JAPON

HAIKAI

Le thème de tous les arts Zen, c’est la vie sans but, la sensation de n’aller nulle part, de capter un instant d’éternité. Le Haikai, poème minuscule en 3 vers de 17 syllabes, répond à cette préoccupation.

Le saule peint

le vent

sans pinceau

Effroyable

La voix du faisan

Quand on sait qu’il mange des serpents

Au soleil, on sèche les kimonos

oh ! La petite manche

de l’enfant mort

L’os libre affichait « Contre tout ce qui est pour et pour tout ce qui est contre » Pierre Dac

LE ZEN

Le troisième œil

« Les preuves fatiguent la vérité » (Georges Braque)

L’école du Zen est centrée sur un événement capital dans la vie du Bouddha, à savoir la Suprême Illumination Parfaite (Anuttara – Samyaksambodhi), atteinte par Gautama alors qu’il était assis sous l’arbre de la Bohdi près de la cité de Gayâ.

Gautama voulait par une expérience strictement personnelle, au-delà de toutes ratiocinations, comprendre le sens profond de l’existence. Il détestait tous les systèmes philosophiques qu’il appelait avec mépris darshana, car ces systèmes  étaient pour lui autant de jeux intellectuels stériles et sans intérêt pratique. Il voulait vivre une vérité immédiatement présente – et l’éprouver dans sa validité universelle.

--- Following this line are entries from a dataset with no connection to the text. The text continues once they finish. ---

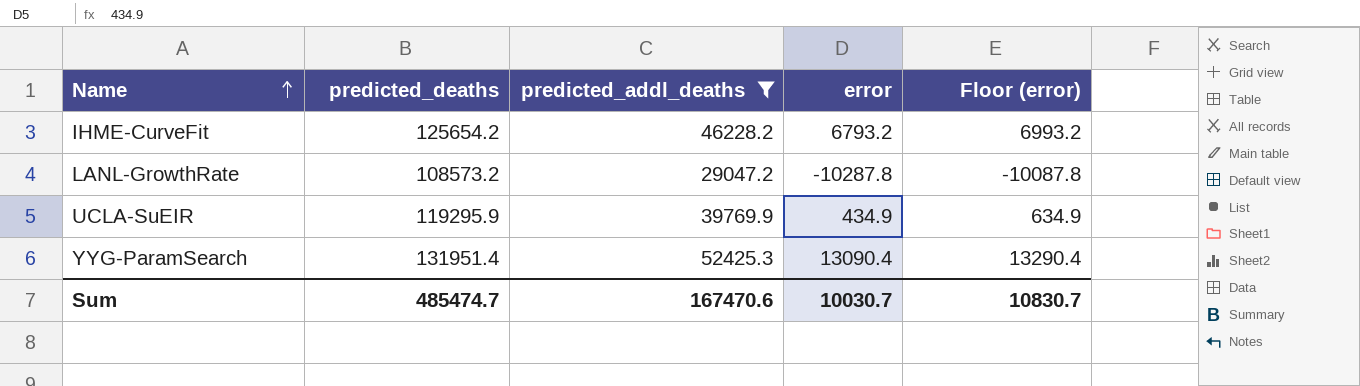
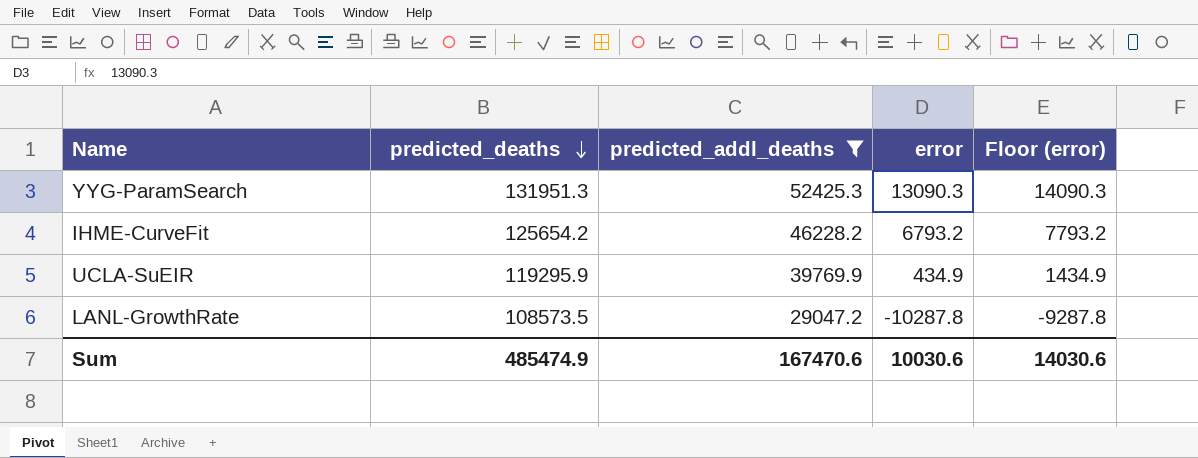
row order: Name ascending -> predicted_deaths descending
column Floor (error) | formula: [error] + 200 -> [error] + 1000
YYG-ParamSearch | predicted_deaths: 131951.4 -> 131951.3
YYG-ParamSearch | error: 13090.4 -> 13090.3
LANL-GrowthRate | predicted_deaths: 108573.2 -> 108573.5
Sum | predicted_deaths: 485474.7 -> 485474.9
Sum | error: 10030.7 -> 10030.6
Sum | Floor (error): 10830.7 -> 14030.6

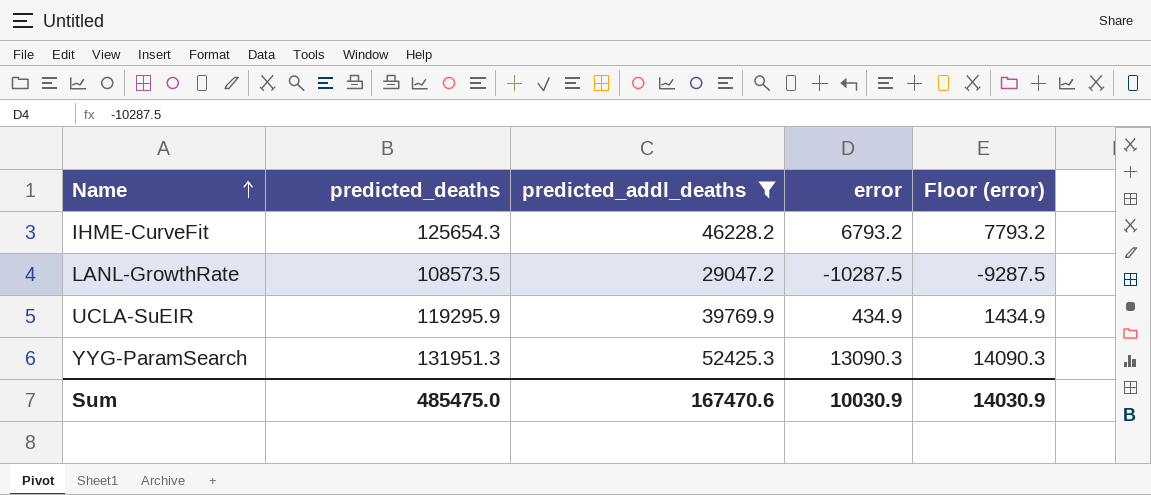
row order: predicted_deaths descending -> Name ascending
IHME-CurveFit | predicted_deaths: 125654.2 -> 125654.3
LANL-GrowthRate | error: -10287.8 -> -10287.5
LANL-GrowthRate | Floor (error): -9287.8 -> -9287.5
Sum | predicted_deaths: 485474.9 -> 485475.0
Sum | error: 10030.6 -> 10030.9
Sum | Floor (error): 14030.6 -> 14030.9

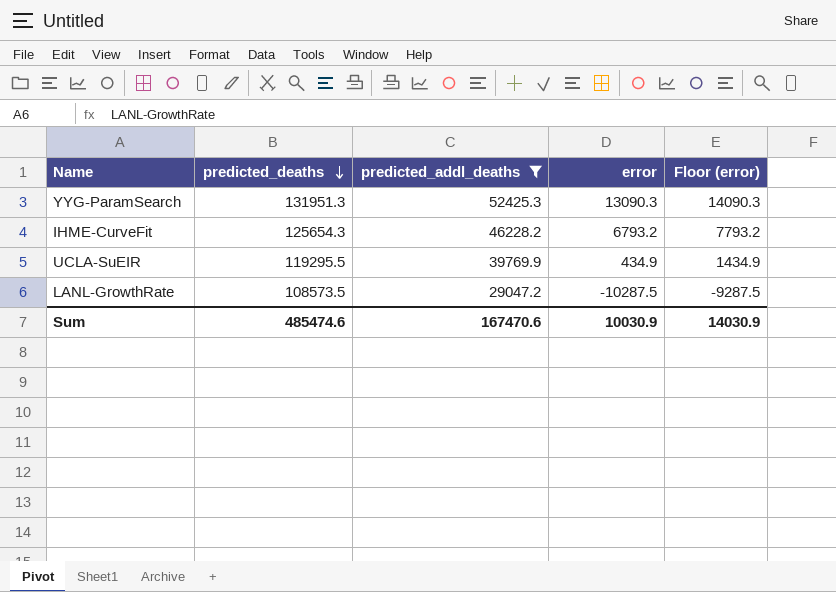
row order: Name ascending -> predicted_deaths descending
UCLA-SuEIR | predicted_deaths: 119295.9 -> 119295.5
Sum | predicted_deaths: 485475.0 -> 485474.6

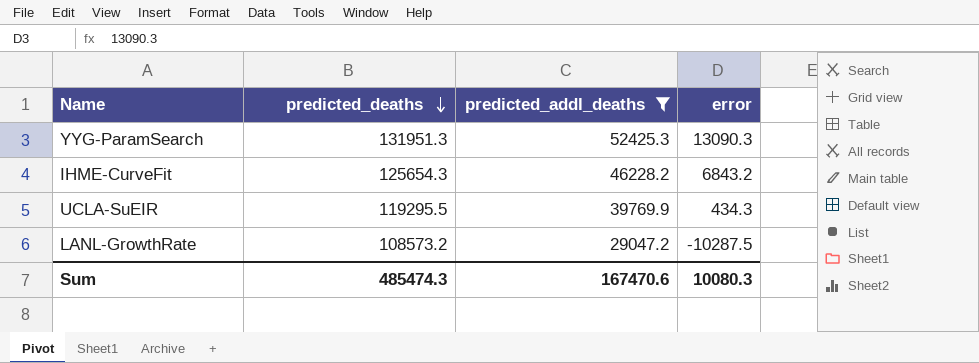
column Floor (error) | formula: [error] + 1000 -> none
IHME-CurveFit | error: 6793.2 -> 6843.2
UCLA-SuEIR | error: 434.9 -> 434.3
LANL-GrowthRate | predicted_deaths: 108573.5 -> 108573.2
Sum | predicted_deaths: 485474.6 -> 485474.3
Sum | error: 10030.9 -> 10080.3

Selon Suzuki le Bouddha allait expliquer le contenu de son illumination comme le dharma qui devait être directement perçu (san-ditthika) au-delà des limites du temps (a-kâlika), pour faire l’objet d’une expérience personnelle (ehi-passika) entièrement persuasive (opanayika) et que les sages devaient comprendre en faisant chacun son expérience propre.

Le grand maître Daitarô Suzuki ajoute :

« Cela signifiait que le dharma devait être saisi par l’intuition et non pas obtenu analytiquement par voie de concept. La raison pour laquelle le Bouddha refusa si fréquemment de répondre à des problèmes métaphysiques était due en partie à cette conviction qu’on devait réaliser la vérité ultime en soi même, par ses propres efforts.

Une fois de plus le Bouddha confie à l’homme seul le besoin d’obtenir par ses propres voies et moyens, sans la moindre intercession de quiconque l’ouverture de l’œil intérieur.

« Aussi les moines Zen ne sont-ils que de simples catalyseurs. Ils agissent par présence. Pour le reste, dit Linssen, le processus de l’autorévélation de nous-mêmes ne peut être que rigoureusement individuel. »

Le Bouddha admet que chaque individu trouve dans sa structure mentale une faculté désignée en sanscrit par le concept Prajñâ. C’est le principe qui rend l’illumination possible en chacun de nous, c’est-à-dire, ce moment-éclair où le penseur, ce à quoi l’on pense et la pensée sont fondus dans l’acte unique de voir en l’essence même du prétendu Soi.

(Voir plus loin sub Satori)

Suzuki de préciser : « Il n’y a dans l’illumination ni processus, ni jugement, c’est quelque chose de plus fondamental, quelque chose qui crée une possibilité de jugement et sans quoi nulle forme de jugement ne peut se produire. Dans un jugement il y a un sujet et un prédicat – dans l’illumination le sujet est le prédicat et le prédicat est le sujet, ils sont fondus en un, non pas en un dont naît le jugement… toutes les opérations intellectuelles s’arrêtent là. »

Pour obtenir une vision claire du Vide, il faudra surmonter les murs de Chine tracés par l’habitude, les atavismes, les a priori, les évidences. Au-delà de ces murs personne ne va voir – c’est une terra incognita. Cette terre, on la verra que si, après de longs exercices de méditation, on aura fini par atteindre la force qui ouvrira le troisième œil – cette ouverture se fera alors subitement – dans une espèce d’éclair.

Le but du Bouddhisme Zen, ne cesse de rappeler Suzuki, est d’éveiller cette force (prajñä – intuition) par l’exercice de la méditation, sans le moindre exercice philosophique, sans avoir besoin de fonder son autorité sur aucun document écrit. Il suffit, mais il faut faire l’effort, de dépasser la relativité de notre conscience empirique qui s’attache à la multiplicité et non à l’unité des choses. L’illumination est donc un acte d’intuition né du vouloir.